RATE CONTROL VS RHYTHM CONTROL

In the acute care setting, heart rate control with atrioventricular nodal agents (beta-blockers, calcium channel blockers, and digitalis) is the preferred initial strategy in most hemodynamically stable patients presenting with new-onset atrial fibrillation.³

Since we lack an effective method for maintaining sinus rhythm without incurring significant adverse effects, rate control is also often chosen for chronic management of atrial fibrillation. This is particularly true for patients who have no symptoms or only minimal symptoms and in whom adequate rate control is easily attained. Indeed, results of large clinical trials suggest that rate control is satisfactory for many patients.

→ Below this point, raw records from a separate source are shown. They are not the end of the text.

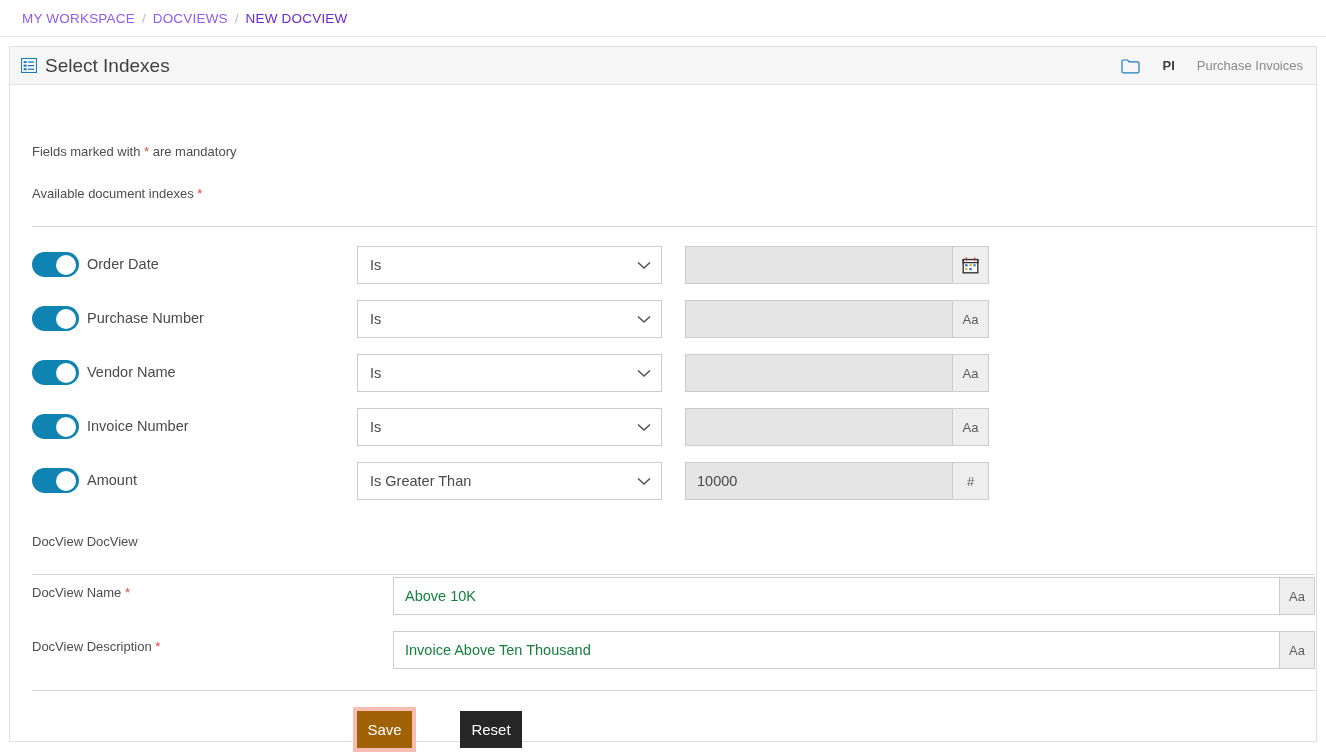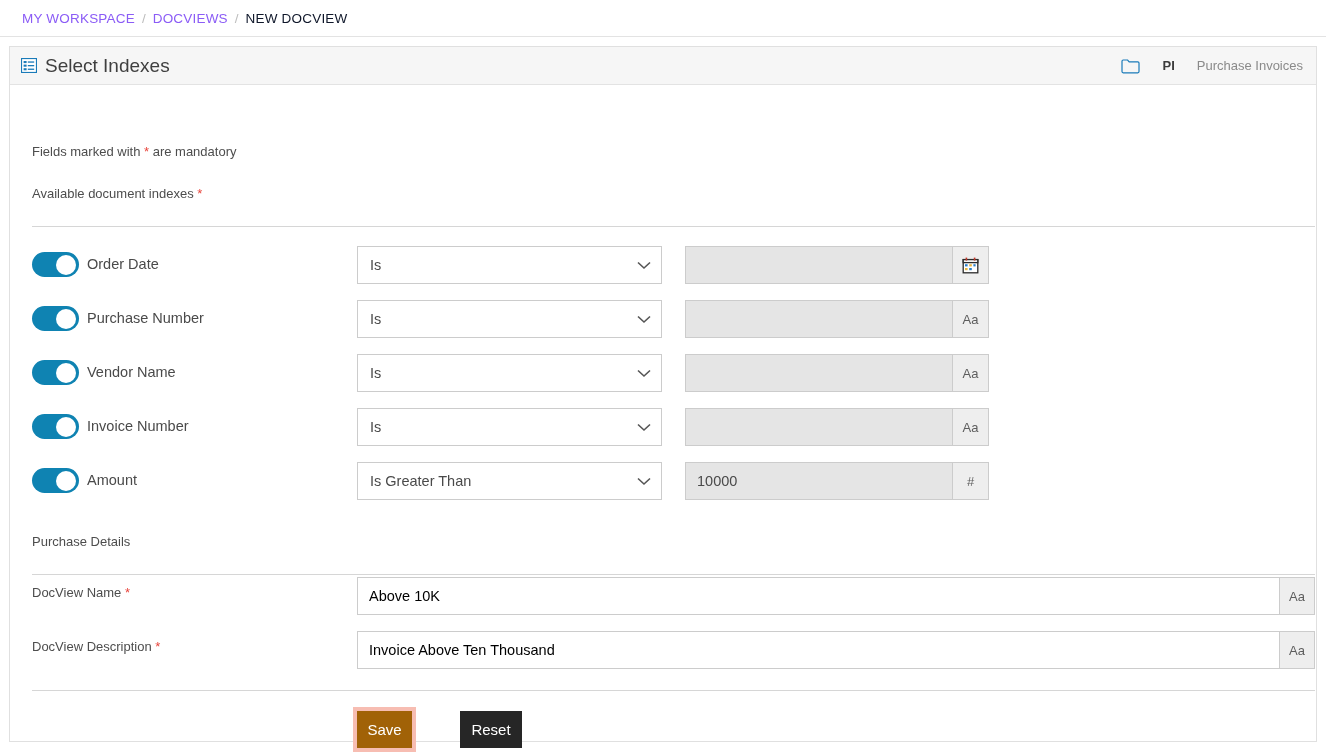"NEW DOCVIEW" .crumb.current { color: #0f172a -> #6d28d9 }
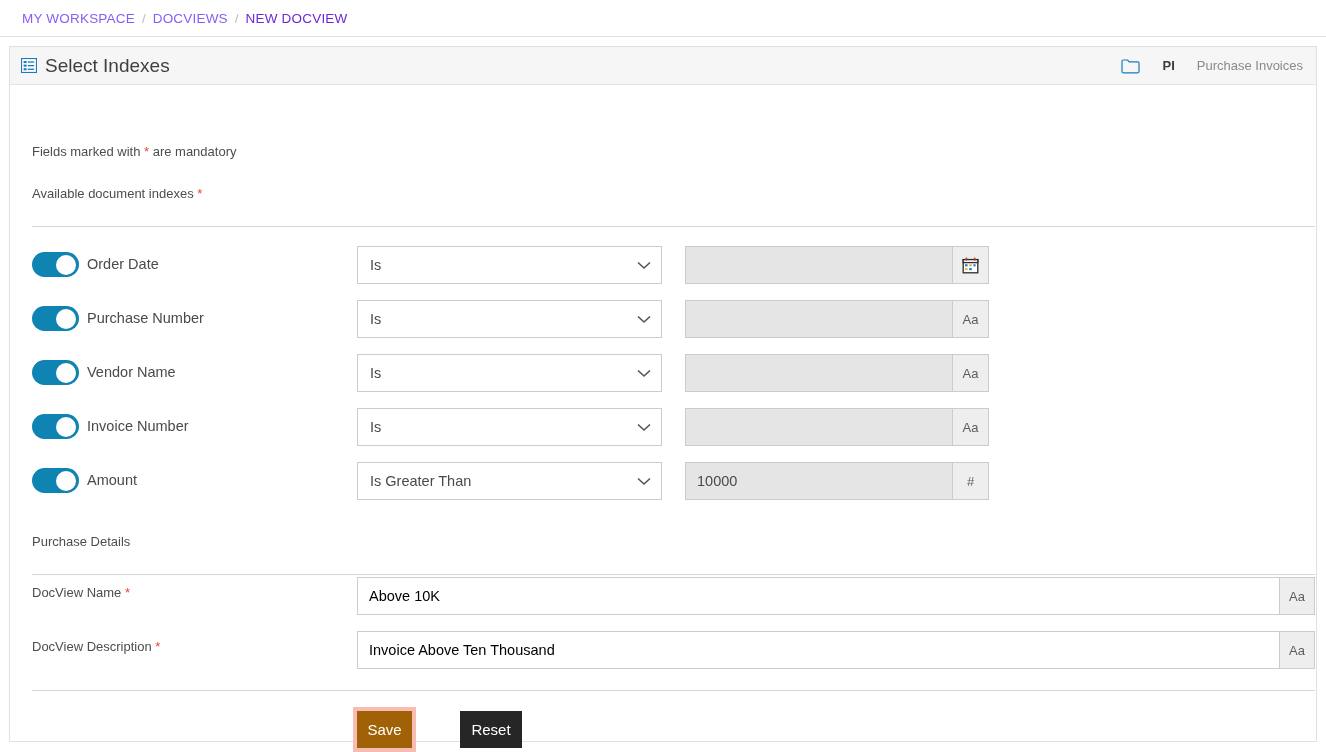"Purchase Details" div.section-label { text: Purchase Details -> DocView DocView }
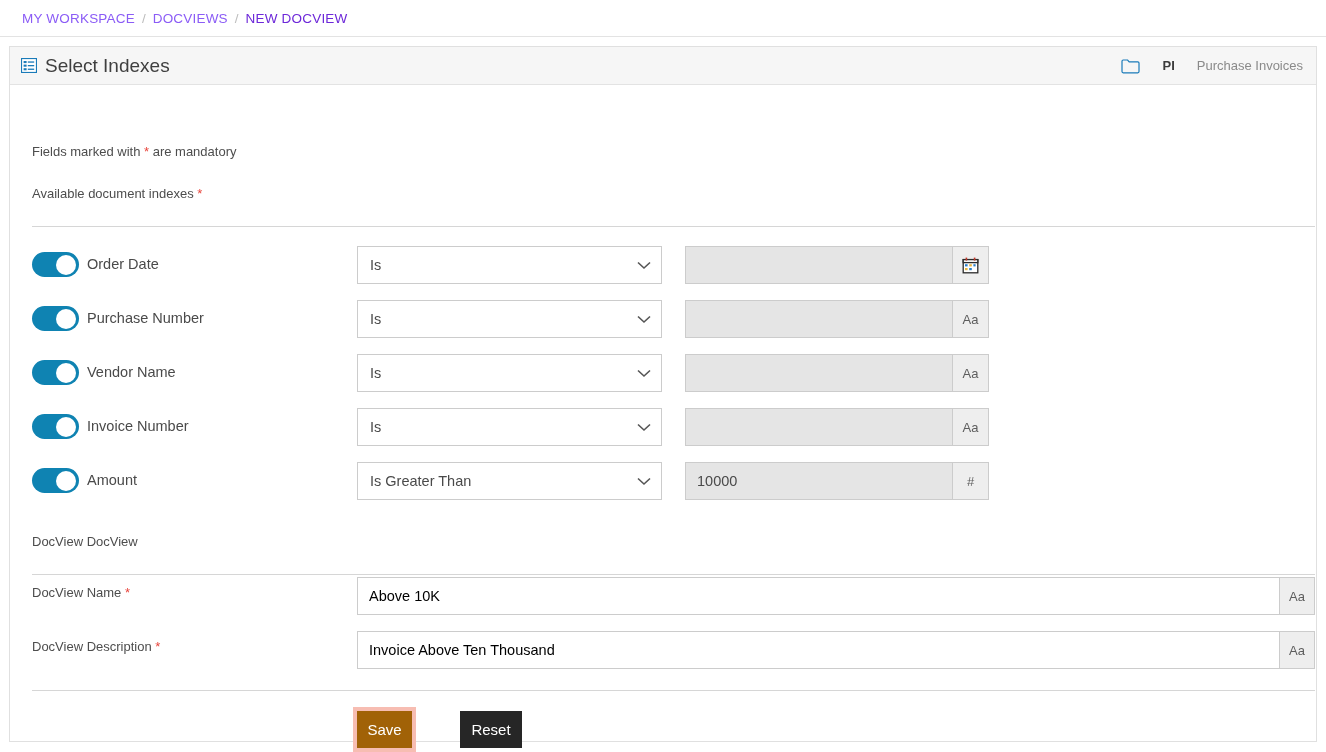"Above 10K" .wide-grp .field { color: #000000 -> #15803d; margin-left: none -> 36px }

The main purpose of rate control is to control symptoms as opposed to merely lowering the ventricular rate. Effective rate control often prevents hemodynamic instability in patients with underlying heart disease who present acutely with atrial fibrillation. In patients with permanent atrial fibrillation, the RACE II study⁴ (Rate Control Efficacy in Permanent Atrial Fibrillation: a Comparison between Lenient Versus Strict Rate Control II), during a 3-year follow-up, showed that lenient rate control (resting heart rate < 110 beats per minute) is not inferior to strict rate control (resting heart rate < 80 beats per minute) in preventing major cardiovascular events (heart failure, stroke) or arrhythmic events such as syncope and sustained ventricular tachycardia.⁴

As a long-term strategy, rate control also prevents tachycardia-induced cardiomyopathy, reduces the risk of worsening of underlying heart failure, and can improve symptoms and quality of life.

Although maintenance of sinus rhythm is most likely associated with a survival benefit, heart rhythm control with antiarrhythmic drugs has not shown an advantage over rate control in overall or cardiovascular death rates, thromboembolic complications, or impact on heart failure. Indeed, a rhythm control strategy has been associated only with better exercise tolerance and, although less clear, with better quality of life.⁵

One possible explanation as to why a rhythm control strategy has not been shown to be superior to a rate control strategy is the side effects of the presently available drugs for rhythm control.

In a subgroup analysis of the Atrial Fibrillation Follow-up Investigation of Rhythm Management (AFFIRM) trial,⁶ antiarrhythmic therapy was associated with a 49% increase in the mortality rate that offset the benefits of conversion and maintenance of sinus rhythm, which was associated with a 53% reduction in mortality rates.

The hope is that newer drugs with less toxicity may produce better outcomes for patients treated with rhythm control.

AN ANALOGUE OF AMIODARONE, WITHOUT THE IODINE

Dronedarone is a structurally modified version of amiodarone, the antiarrhythmic drug that has shown the greatest efficacy at maintaining sinus rhythm in patients with paroxysmal atrial fibrillation. Although historically amiodarone has been effective in maintaining sinus rhythm and has been used safely in patients with advanced heart failure, its use has been limited by cumulative and often irreversible extracardiac organ toxicity.

Dronedarone was designed to match amiodarone’s efficacy but with a better safety profile. An iodine radical makes up more than one-third of amiodarone’s molecular weight. The omission of iodine in dronedarone was intended to reduce the likelihood of toxic side effects.

Dronedarone is a benzofuran derivative pharmacologically related to amiodarone, with the addition of a methylsulfonamide group. This reduces lipophilicity and the propensity to cross the blood-brain barrier; over a 2-year period this drug has not been shown to have neurotoxic effects.⁷

Dronedarone has proved efficacious without toxic or proarrhythmic effects and has minimal side effects, but concerns remain regarding its use in advanced heart failure. To date, its adverse-event profile appears comparable to that of placebo. However, whether its efficacy and incidence of adverse effects are comparable to what has been reported in the literature may take time to assess.